Na esteira de outras universidades públicas, a USP, uma das mais importantes universidades do país, está incorrendo em ilegalidade ao reservar cotas para uma categoria indefinível de pessoas, sem previsão legal. Cabe aqui apontar que instituições públicas, diferentemente de entes privados (que têm a liberdade de fazer tudo que não é proibido por lei), são regidas pelo Direito Público, que só permite o que está estritamente previsto na legislação.
Caso a pessoa autodeclarada "trans" se enquadre em algum dos critérios previstos nas normas, já estará contemplada pela política de cotas. Caso não se enquadre em nenhuma dessas categorias de vulnerabilidade social, por que deveria ser contemplada? Em que uma autodeclaração, pura e simples, que não precisa sequer ser acompanhada de uma "transição" visível, altera a realidade material da pessoa? Indo além, mesmo que haja uma transição física, considerando uma trajetória de estudos de qualidade, por que uma cota para pós-graduação?
Um último ponto diz respeito à determinação legal de que as cotas se dêem em proporção no mínimo igual à proporção de cada categoria de pessoa contemplada, conforme dados do IBGE para a unidade federativa da Universidade. Considerando que não existem dados do IBGE para quem se autodeclara "trans", sendo inclusive impossível produzir estatísticas para identidades mutáveis e sem registro oficial, qualquer percentual de cotas terá sido escolhido sem bases concretas.
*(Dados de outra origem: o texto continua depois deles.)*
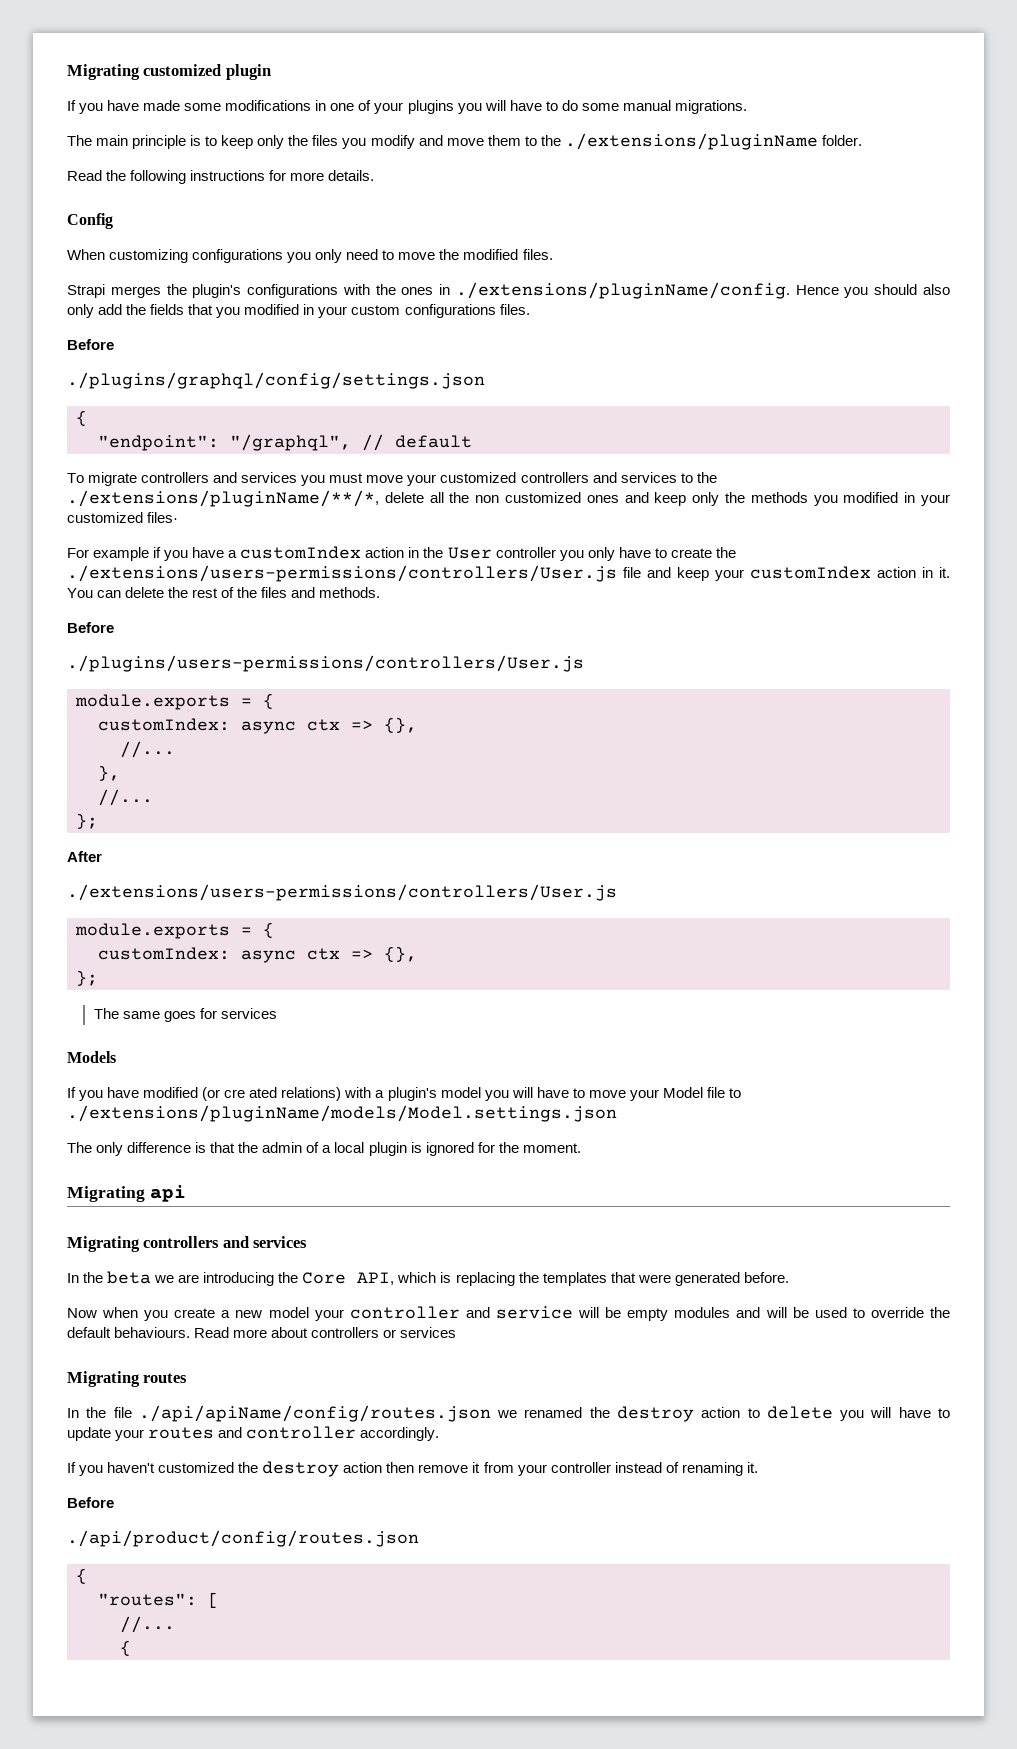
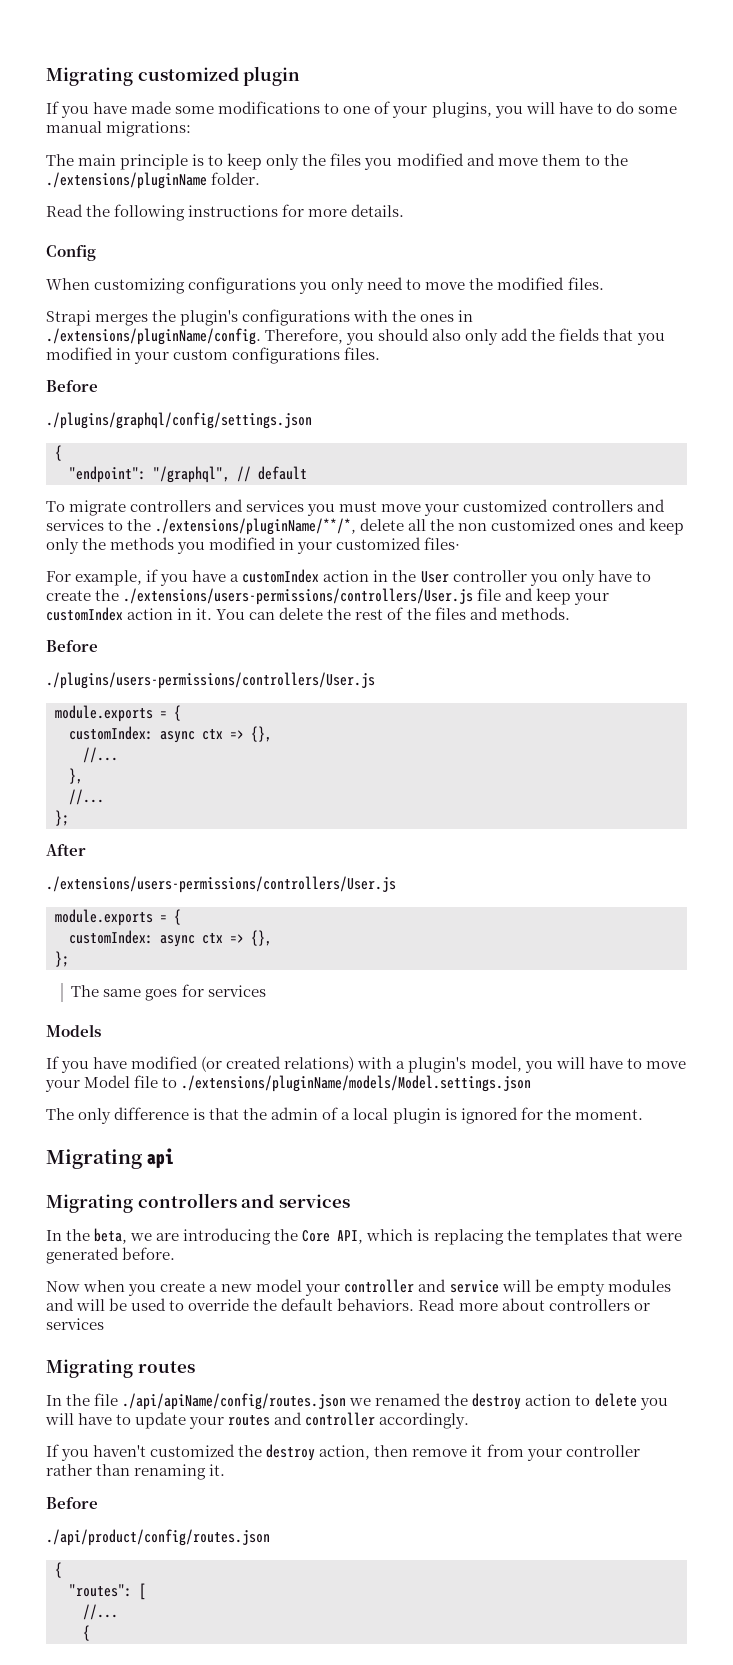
- If you have made some modifications in one of your plugins you will have to do some manual migrations.
+ If you have made some modifications to one of your plugins, you will have to do some manual migrations:
- The main principle is to keep only the files you modify and move them to the ./extensions/pluginName folder.
+ The main principle is to keep only the files you modified and move them to the ./extensions/pluginName folder.
- Strapi merges the plugin's configurations with the ones in ./extensions/pluginName/config. Hence you should also only add the fields that you modified in your custom configurations files.
+ Strapi merges the plugin's configurations with the ones in ./extensions/pluginName/config. Therefore, you should also only add the fields that you modified in your custom configurations files.
- For example if you have a customIndex action in the User controller you only have to create the ./extensions/users-permissions/controllers/User.js file and keep your customIndex action in it.
+ For example, if you have a customIndex action in the User controller you only have to create the ./extensions/users-permissions/controllers/User.js file and keep your customIndex action in it.
- If you have modified (or cre ated relations) with a plugin's model you will have to move your Model file to ./extensions/pluginName/models/Model.settings.json
+ If you have modified (or created relations) with a plugin's model, you will have to move your Model file to ./extensions/pluginName/models/Model.settings.json
- In the beta we are introducing the Core API, which is replacing the templates that were generated before.
+ In the beta, we are introducing the Core API, which is replacing the templates that were generated before.
- Now when you create a new model your controller and service will be empty modules and will be used to override the default behaviours.
+ Now when you create a new model your controller and service will be empty modules and will be used to override the default behaviors.
- If you haven't customized the destroy action then remove it from your controller instead of renaming it.
+ If you haven't customized the destroy action, then remove it from your controller rather than renaming it.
Apesar de não se tratar de dado oficial do IBGE (portanto sem validade para fins de política pública), o estudo mais usualmente citado a respeito da dimensão da população autodeclarada "trans" no Brasil foi publicado pela Faculdade de Medicina de Botucatu, da Universidade Estadual Paulista (UNESP), na Nature Scientific Reports, em 2021. Tal estudo estima que 2% da população brasileira se autodeclararia "trans", percentual inferior ao da cota concedida pela USP.
Diante de tantas outras categorias materialmente definíveis, com situações de vulnerabilidade historicamente conhecidas e facilmente comprováveis no que diz respeito a ingresso e permanência na pós-graduação, como é o caso de mães solo, por exemplo, o que está por trás da proliferação de cotas para pessoas autodeclaradas "trans"?